TASK >> Those lines of the data that hold the word "navbtn" are to be copied out.

Start of INPUT DATA

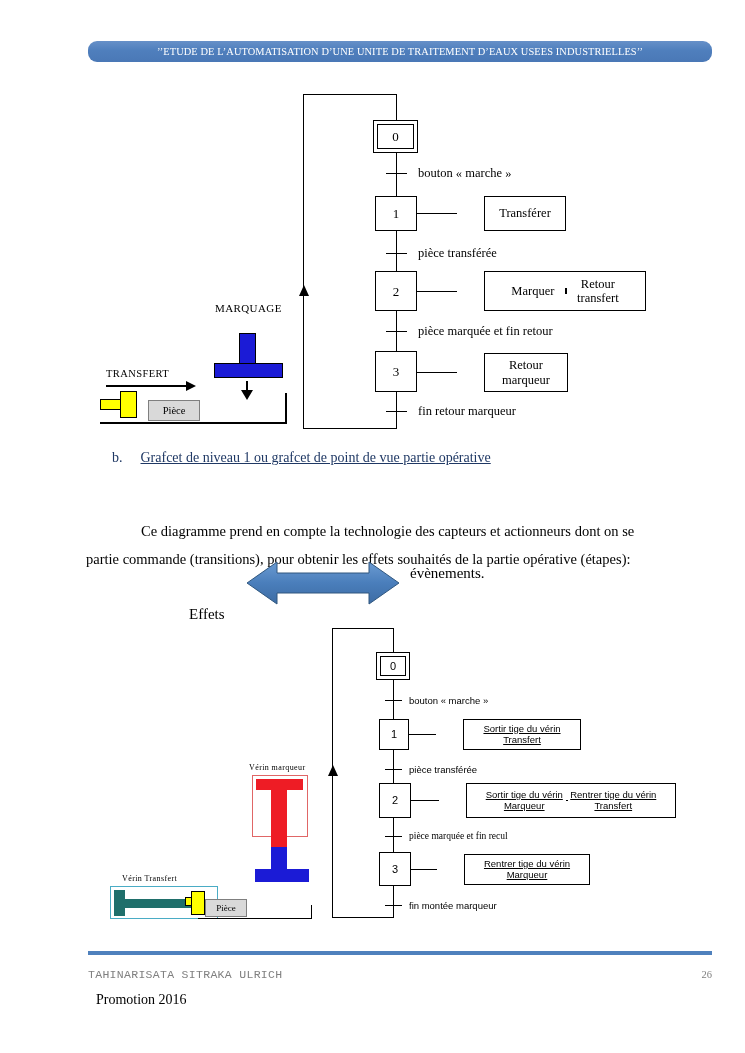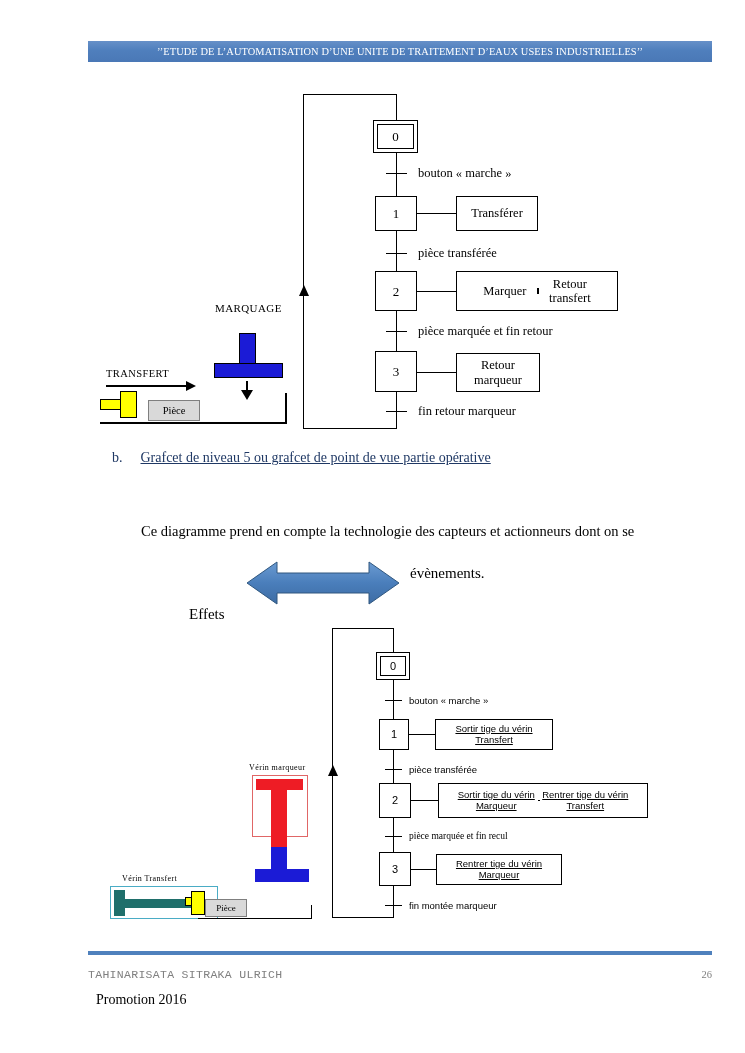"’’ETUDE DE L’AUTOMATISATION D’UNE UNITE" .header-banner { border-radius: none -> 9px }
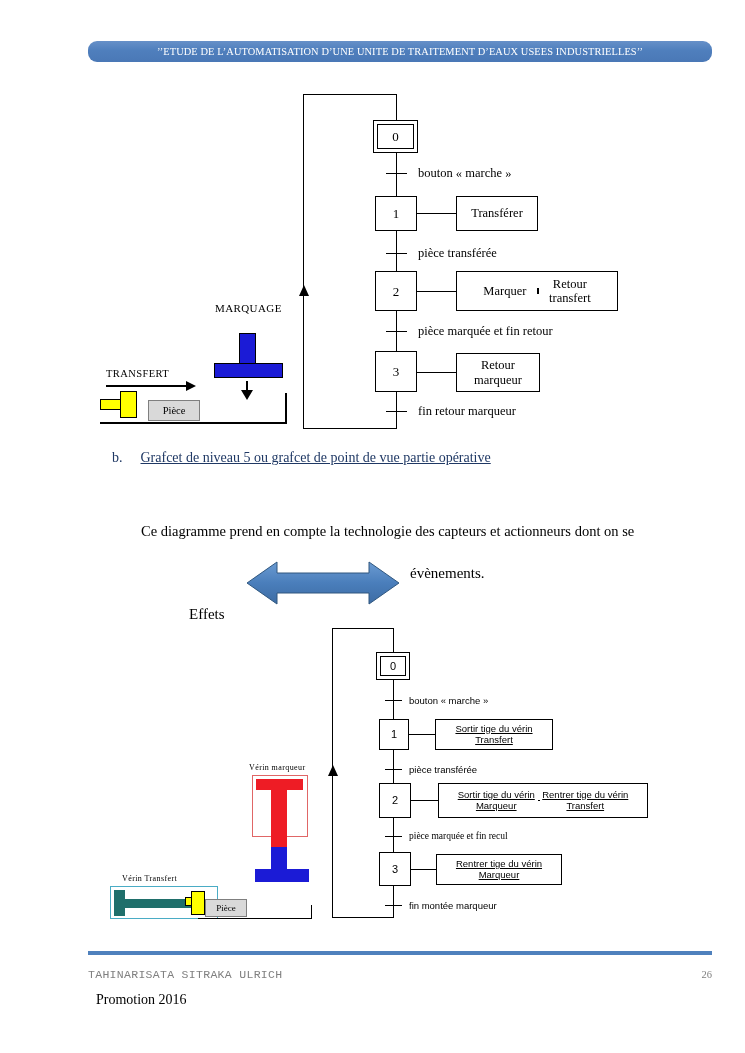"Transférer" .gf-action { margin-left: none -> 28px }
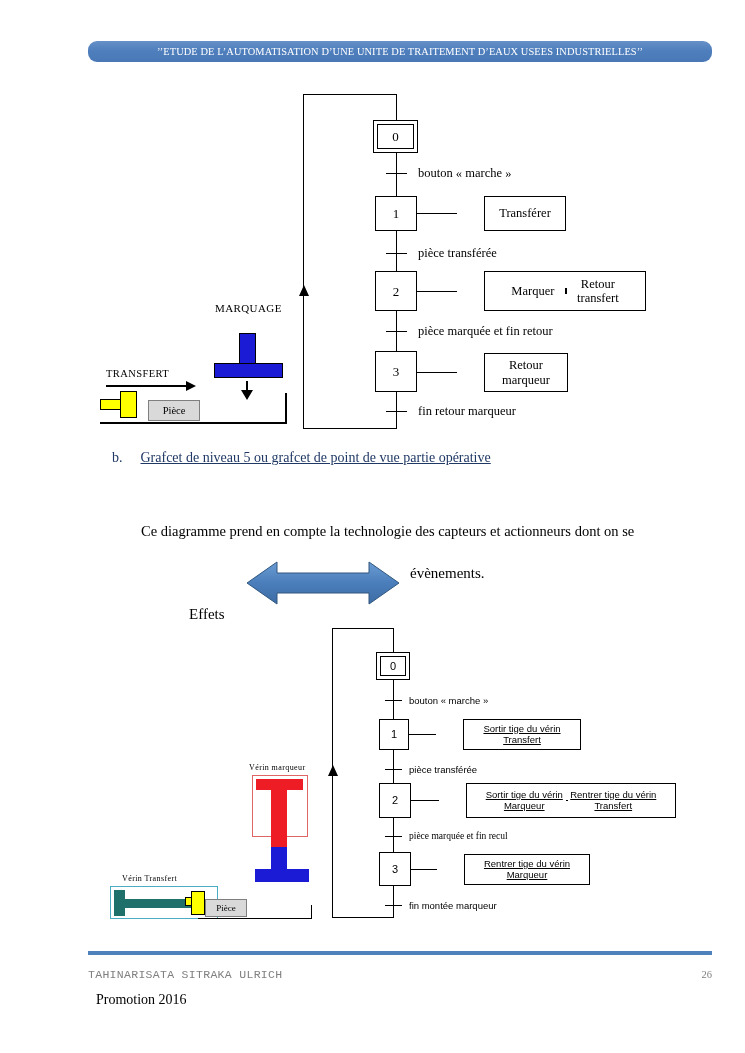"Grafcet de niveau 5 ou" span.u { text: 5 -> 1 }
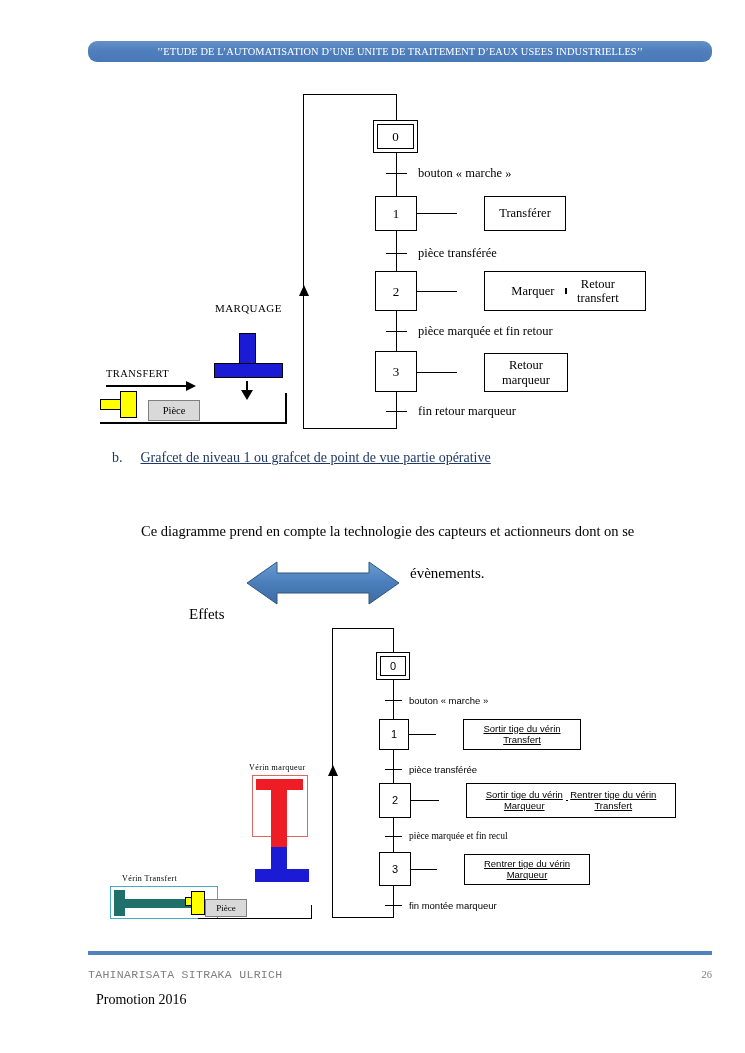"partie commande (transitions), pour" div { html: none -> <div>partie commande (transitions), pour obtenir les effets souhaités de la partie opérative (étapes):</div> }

End of INPUT DATA
Start of INPUT DATA

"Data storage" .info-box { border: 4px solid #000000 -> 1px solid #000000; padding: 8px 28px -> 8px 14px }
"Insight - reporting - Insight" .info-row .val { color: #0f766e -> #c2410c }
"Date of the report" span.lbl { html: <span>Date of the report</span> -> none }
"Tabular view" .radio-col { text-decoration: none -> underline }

End of INPUT DATA
Start of INPUT DATA

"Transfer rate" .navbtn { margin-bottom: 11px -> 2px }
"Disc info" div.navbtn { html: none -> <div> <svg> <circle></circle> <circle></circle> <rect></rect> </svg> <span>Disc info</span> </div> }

End of INPUT DATA

SOLUTION TO THE PROBLEM >>
"Transfer rate" .navbtn { margin-bottom: 11px -> 2px }
"Disc info" div.navbtn { html: none -> <div> <svg> <circle></circle> <circle></circle> <rect></rect> </svg> <span>Disc info</span> </div> }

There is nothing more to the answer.